(Exercise data):
--------
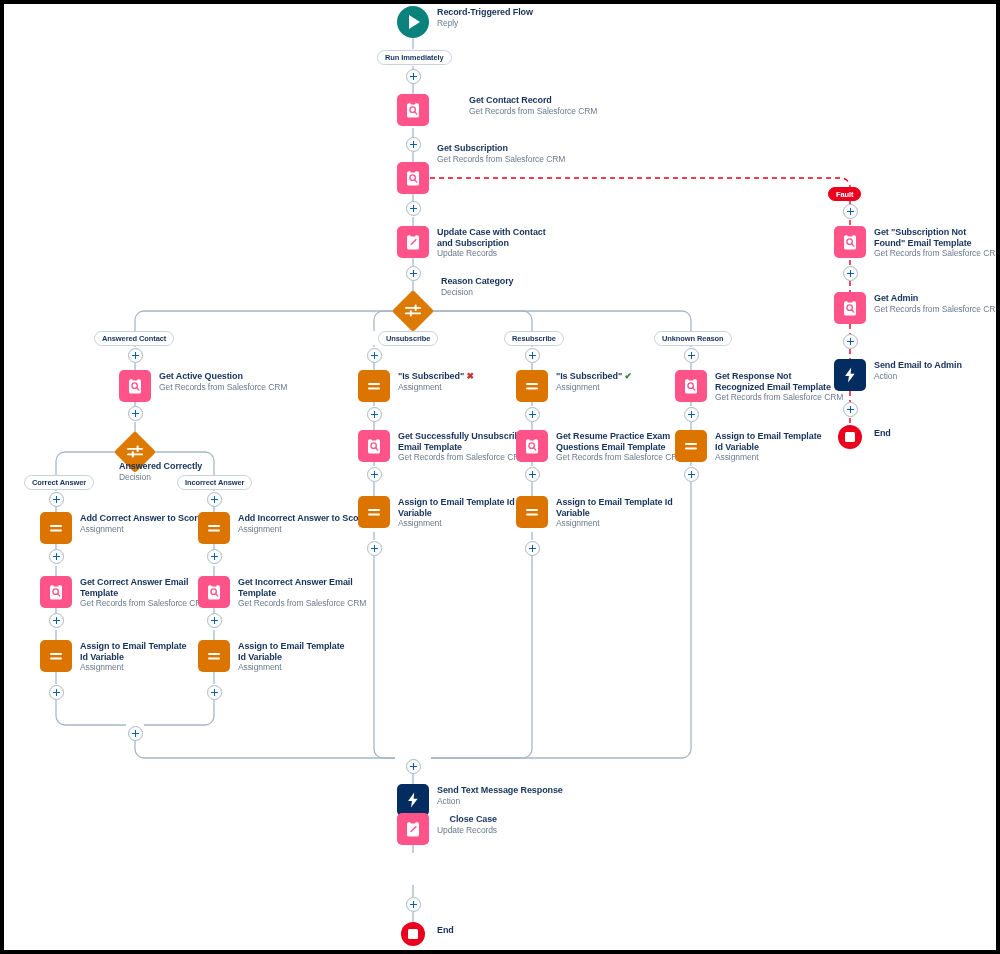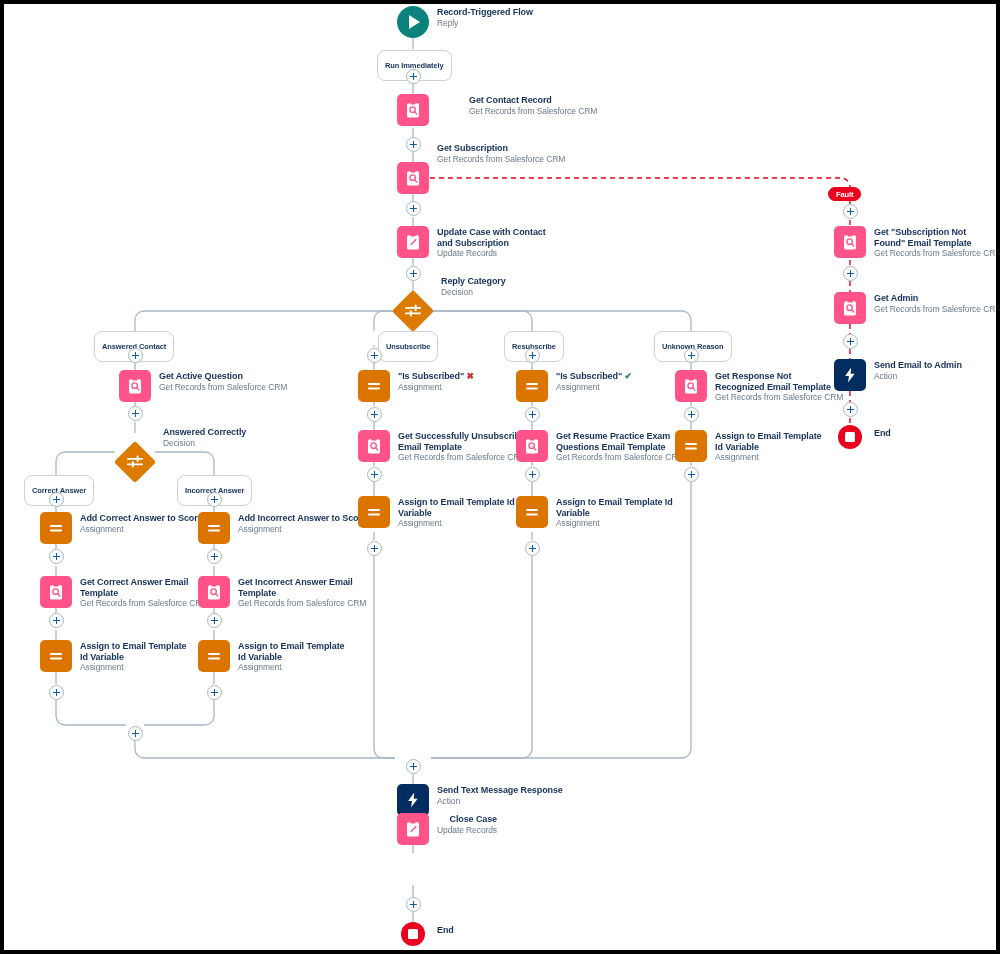--- a/index.html
+++ b/index.html
@@ -137,7 +137,7 @@
   
   .pill {
     position: absolute;
-    height: 31px;
+    height: 15px;
     border: 1px solid #c9d2dc;
     border-radius: 8px;
     background: #ffffff;

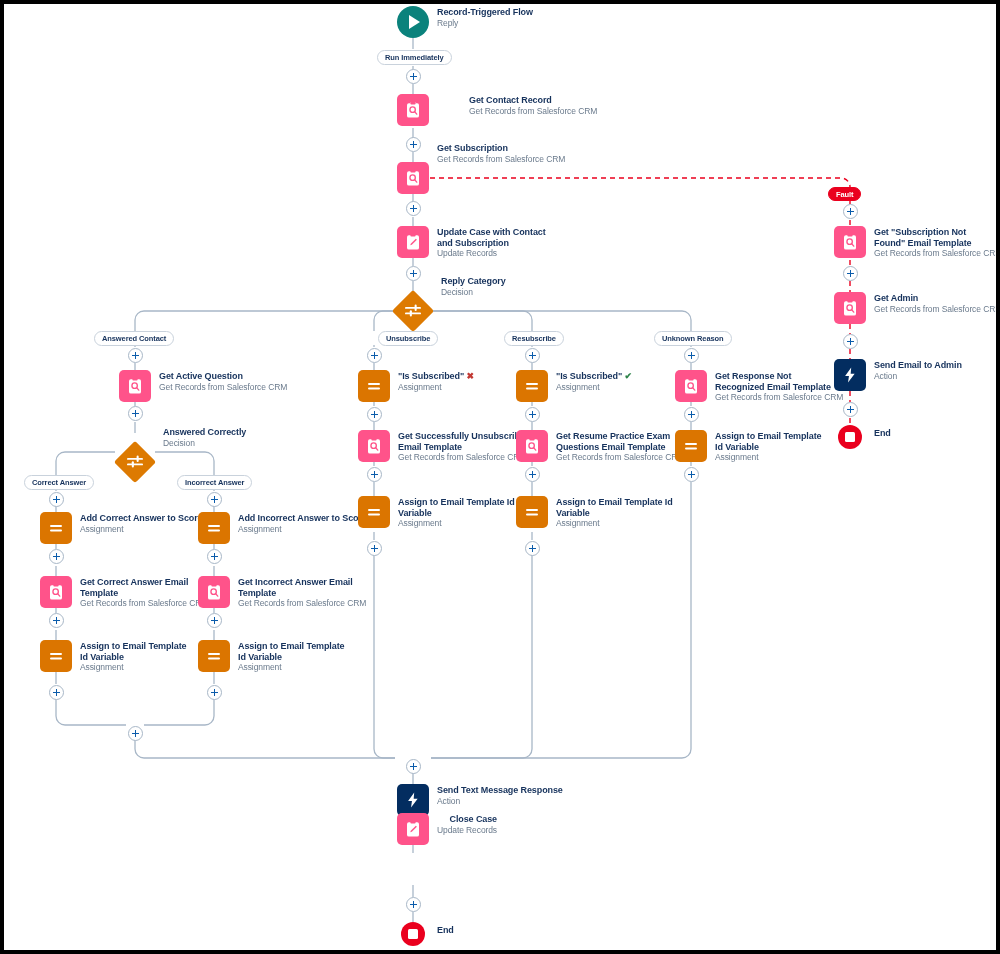--- a/index.html
+++ b/index.html
@@ -326,7 +326,7 @@
       </svg>
     </div>
     <div class="labels" style="margin-left:6px; padding-top:-2px; position:relative; top:-14px;">
-      <div class="lbl-title">Reply Category</div>
+      <div class="lbl-title">Reason Category</div>
       <div class="lbl-sub">Decision</div>
     </div>
   </div>

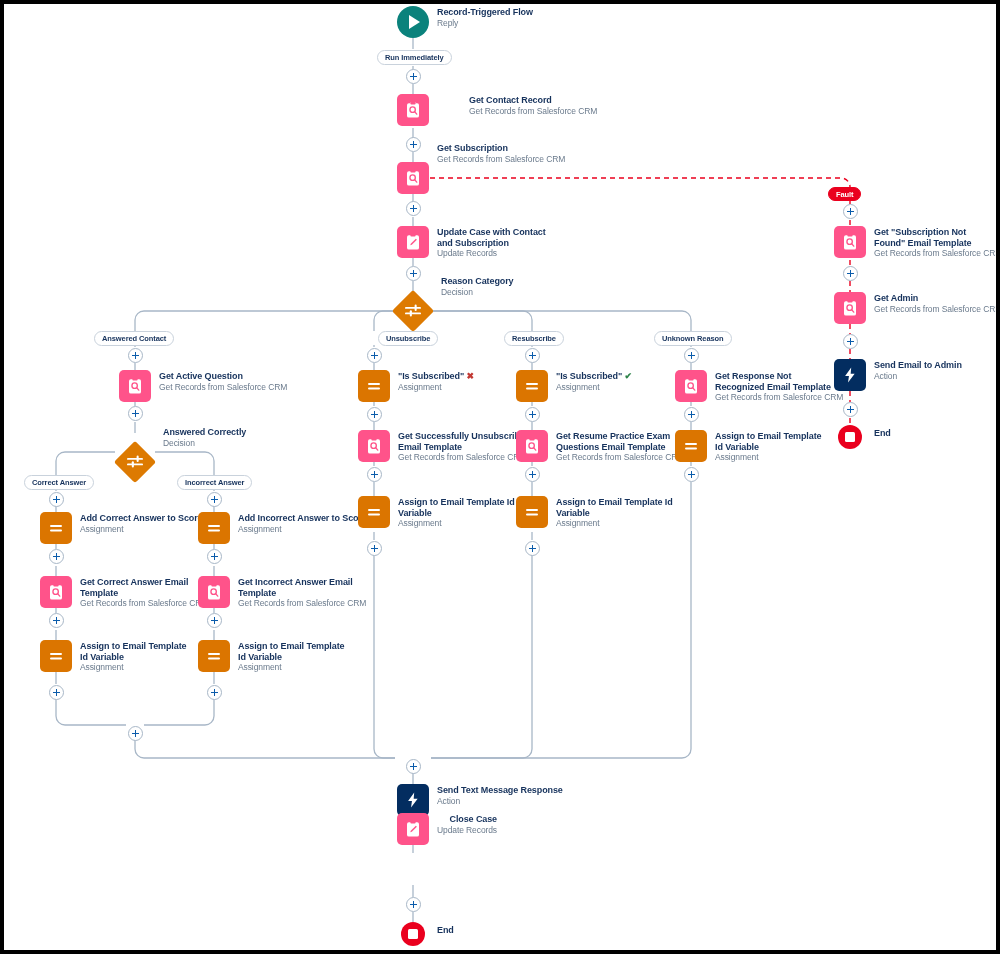--- a/index.html
+++ b/index.html
@@ -357,7 +357,7 @@
   </div>
   <div class="plus" style="left:124px; top:402px;"></div>
 
-  <div class="node" style="left:109px; top:436px;">
+  <div class="node" style="left:109px; top:426px;flex-direction:column;">
     <div class="shape diamond-wrap">
       <div class="diamond" style="position:absolute; left:7px; top:7px;"></div>
       <svg class="diamond-glyph" viewBox="0 0 24 20">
--------
Please print all of the records above exactly, omitting each picture.

--- a/index.html
+++ b/index.html
@@ -137,7 +137,7 @@
   
   .pill {
     position: absolute;
-    height: 31px;
+    height: 15px;
     border: 1px solid #c9d2dc;
     border-radius: 8px;
     background: #ffffff;

--- a/index.html
+++ b/index.html
@@ -326,7 +326,7 @@
       </svg>
     </div>
     <div class="labels" style="margin-left:6px; padding-top:-2px; position:relative; top:-14px;">
-      <div class="lbl-title">Reply Category</div>
+      <div class="lbl-title">Reason Category</div>
       <div class="lbl-sub">Decision</div>
     </div>
   </div>

--- a/index.html
+++ b/index.html
@@ -357,7 +357,7 @@
   </div>
   <div class="plus" style="left:124px; top:402px;"></div>
 
-  <div class="node" style="left:109px; top:436px;">
+  <div class="node" style="left:109px; top:426px;flex-direction:column;">
     <div class="shape diamond-wrap">
       <div class="diamond" style="position:absolute; left:7px; top:7px;"></div>
       <svg class="diamond-glyph" viewBox="0 0 24 20">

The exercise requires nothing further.